(Revision tracking records)
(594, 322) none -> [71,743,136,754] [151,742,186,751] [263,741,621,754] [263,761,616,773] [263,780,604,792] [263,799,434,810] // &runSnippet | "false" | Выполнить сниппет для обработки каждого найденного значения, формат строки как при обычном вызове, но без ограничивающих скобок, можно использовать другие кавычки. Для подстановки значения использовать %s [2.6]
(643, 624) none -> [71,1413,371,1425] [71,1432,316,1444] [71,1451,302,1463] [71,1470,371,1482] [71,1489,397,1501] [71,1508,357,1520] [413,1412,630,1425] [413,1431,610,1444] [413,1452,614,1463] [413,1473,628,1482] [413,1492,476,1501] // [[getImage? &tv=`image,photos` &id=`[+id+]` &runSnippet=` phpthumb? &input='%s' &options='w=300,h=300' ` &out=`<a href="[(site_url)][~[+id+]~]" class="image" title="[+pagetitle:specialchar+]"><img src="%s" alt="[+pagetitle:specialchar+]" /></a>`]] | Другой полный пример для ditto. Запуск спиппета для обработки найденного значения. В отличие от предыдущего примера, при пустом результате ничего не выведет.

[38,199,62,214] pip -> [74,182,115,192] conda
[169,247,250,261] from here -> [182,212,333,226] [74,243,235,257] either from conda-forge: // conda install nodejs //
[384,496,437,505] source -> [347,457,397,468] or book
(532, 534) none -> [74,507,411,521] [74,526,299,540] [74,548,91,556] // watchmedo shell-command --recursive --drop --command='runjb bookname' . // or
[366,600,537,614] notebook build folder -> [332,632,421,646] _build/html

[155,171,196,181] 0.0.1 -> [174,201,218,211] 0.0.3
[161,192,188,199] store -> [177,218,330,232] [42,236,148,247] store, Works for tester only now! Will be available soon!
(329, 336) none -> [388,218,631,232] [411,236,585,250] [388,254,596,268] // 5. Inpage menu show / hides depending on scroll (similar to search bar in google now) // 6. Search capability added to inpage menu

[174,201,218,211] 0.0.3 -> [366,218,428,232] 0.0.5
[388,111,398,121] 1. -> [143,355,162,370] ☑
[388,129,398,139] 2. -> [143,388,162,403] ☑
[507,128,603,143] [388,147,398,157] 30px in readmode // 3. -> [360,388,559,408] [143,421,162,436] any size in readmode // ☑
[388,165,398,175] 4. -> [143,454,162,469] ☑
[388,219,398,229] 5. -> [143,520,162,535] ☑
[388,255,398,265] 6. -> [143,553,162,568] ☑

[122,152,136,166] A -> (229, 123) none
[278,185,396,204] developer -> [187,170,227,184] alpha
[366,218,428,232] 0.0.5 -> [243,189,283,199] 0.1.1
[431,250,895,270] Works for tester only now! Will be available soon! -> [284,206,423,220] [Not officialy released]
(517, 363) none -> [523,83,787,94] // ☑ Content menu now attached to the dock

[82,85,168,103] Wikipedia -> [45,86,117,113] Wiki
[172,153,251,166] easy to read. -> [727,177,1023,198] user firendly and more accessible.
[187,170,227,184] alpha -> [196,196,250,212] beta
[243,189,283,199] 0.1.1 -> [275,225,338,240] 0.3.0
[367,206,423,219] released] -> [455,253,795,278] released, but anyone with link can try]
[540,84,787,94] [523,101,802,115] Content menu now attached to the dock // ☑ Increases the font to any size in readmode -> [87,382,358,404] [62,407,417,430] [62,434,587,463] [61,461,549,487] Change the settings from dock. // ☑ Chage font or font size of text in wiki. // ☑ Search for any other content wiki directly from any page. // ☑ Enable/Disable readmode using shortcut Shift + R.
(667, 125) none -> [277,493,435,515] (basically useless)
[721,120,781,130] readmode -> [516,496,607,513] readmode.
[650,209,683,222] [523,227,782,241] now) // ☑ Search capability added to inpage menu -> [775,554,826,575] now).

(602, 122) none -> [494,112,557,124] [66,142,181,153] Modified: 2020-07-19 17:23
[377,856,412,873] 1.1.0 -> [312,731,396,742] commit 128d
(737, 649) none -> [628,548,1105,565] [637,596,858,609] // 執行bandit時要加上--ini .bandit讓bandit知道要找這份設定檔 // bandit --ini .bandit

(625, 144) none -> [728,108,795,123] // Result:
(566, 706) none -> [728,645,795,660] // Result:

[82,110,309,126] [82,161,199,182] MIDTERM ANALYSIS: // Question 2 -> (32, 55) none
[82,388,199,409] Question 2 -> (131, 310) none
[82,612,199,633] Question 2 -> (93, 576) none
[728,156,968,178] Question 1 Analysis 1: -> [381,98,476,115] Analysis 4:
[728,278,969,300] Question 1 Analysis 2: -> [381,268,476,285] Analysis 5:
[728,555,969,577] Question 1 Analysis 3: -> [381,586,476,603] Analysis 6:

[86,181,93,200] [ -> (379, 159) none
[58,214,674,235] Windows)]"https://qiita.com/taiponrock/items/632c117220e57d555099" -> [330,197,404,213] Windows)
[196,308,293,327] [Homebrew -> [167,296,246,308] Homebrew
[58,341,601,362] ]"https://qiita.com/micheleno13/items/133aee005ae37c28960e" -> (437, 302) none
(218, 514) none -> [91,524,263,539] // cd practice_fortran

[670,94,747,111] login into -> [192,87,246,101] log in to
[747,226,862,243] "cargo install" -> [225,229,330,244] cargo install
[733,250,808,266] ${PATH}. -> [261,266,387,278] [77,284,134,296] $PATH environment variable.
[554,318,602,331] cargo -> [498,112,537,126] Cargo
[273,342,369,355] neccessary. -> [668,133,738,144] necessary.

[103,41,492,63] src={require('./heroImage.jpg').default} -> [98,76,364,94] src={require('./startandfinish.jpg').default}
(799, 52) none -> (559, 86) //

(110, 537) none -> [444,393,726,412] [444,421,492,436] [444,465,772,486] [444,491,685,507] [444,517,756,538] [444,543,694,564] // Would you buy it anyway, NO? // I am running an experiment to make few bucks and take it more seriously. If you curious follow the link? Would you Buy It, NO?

### REQUIRED WORK
Begin with the line above that has "[187,170,227,184] alpha ->" and continue through the line that has "[670,94,747,111] login into", setting each one down exactly. Stop there.

### ANSWER FOR THE TASK
[187,170,227,184] alpha -> [196,196,250,212] beta
[243,189,283,199] 0.1.1 -> [275,225,338,240] 0.3.0
[367,206,423,219] released] -> [455,253,795,278] released, but anyone with link can try]
[540,84,787,94] [523,101,802,115] Content menu now attached to the dock // ☑ Increases the font to any size in readmode -> [87,382,358,404] [62,407,417,430] [62,434,587,463] [61,461,549,487] Change the settings from dock. // ☑ Chage font or font size of text in wiki. // ☑ Search for any other content wiki directly from any page. // ☑ Enable/Disable readmode using shortcut Shift + R.
(667, 125) none -> [277,493,435,515] (basically useless)
[721,120,781,130] readmode -> [516,496,607,513] readmode.
[650,209,683,222] [523,227,782,241] now) // ☑ Search capability added to inpage menu -> [775,554,826,575] now).

(602, 122) none -> [494,112,557,124] [66,142,181,153] Modified: 2020-07-19 17:23
[377,856,412,873] 1.1.0 -> [312,731,396,742] commit 128d
(737, 649) none -> [628,548,1105,565] [637,596,858,609] // 執行bandit時要加上--ini .bandit讓bandit知道要找這份設定檔 // bandit --ini .bandit

(625, 144) none -> [728,108,795,123] // Result:
(566, 706) none -> [728,645,795,660] // Result:

[82,110,309,126] [82,161,199,182] MIDTERM ANALYSIS: // Question 2 -> (32, 55) none
[82,388,199,409] Question 2 -> (131, 310) none
[82,612,199,633] Question 2 -> (93, 576) none
[728,156,968,178] Question 1 Analysis 1: -> [381,98,476,115] Analysis 4:
[728,278,969,300] Question 1 Analysis 2: -> [381,268,476,285] Analysis 5:
[728,555,969,577] Question 1 Analysis 3: -> [381,586,476,603] Analysis 6:

[86,181,93,200] [ -> (379, 159) none
[58,214,674,235] Windows)]"https://qiita.com/taiponrock/items/632c117220e57d555099" -> [330,197,404,213] Windows)
[196,308,293,327] [Homebrew -> [167,296,246,308] Homebrew
[58,341,601,362] ]"https://qiita.com/micheleno13/items/133aee005ae37c28960e" -> (437, 302) none
(218, 514) none -> [91,524,263,539] // cd practice_fortran

[670,94,747,111] login into -> [192,87,246,101] log in to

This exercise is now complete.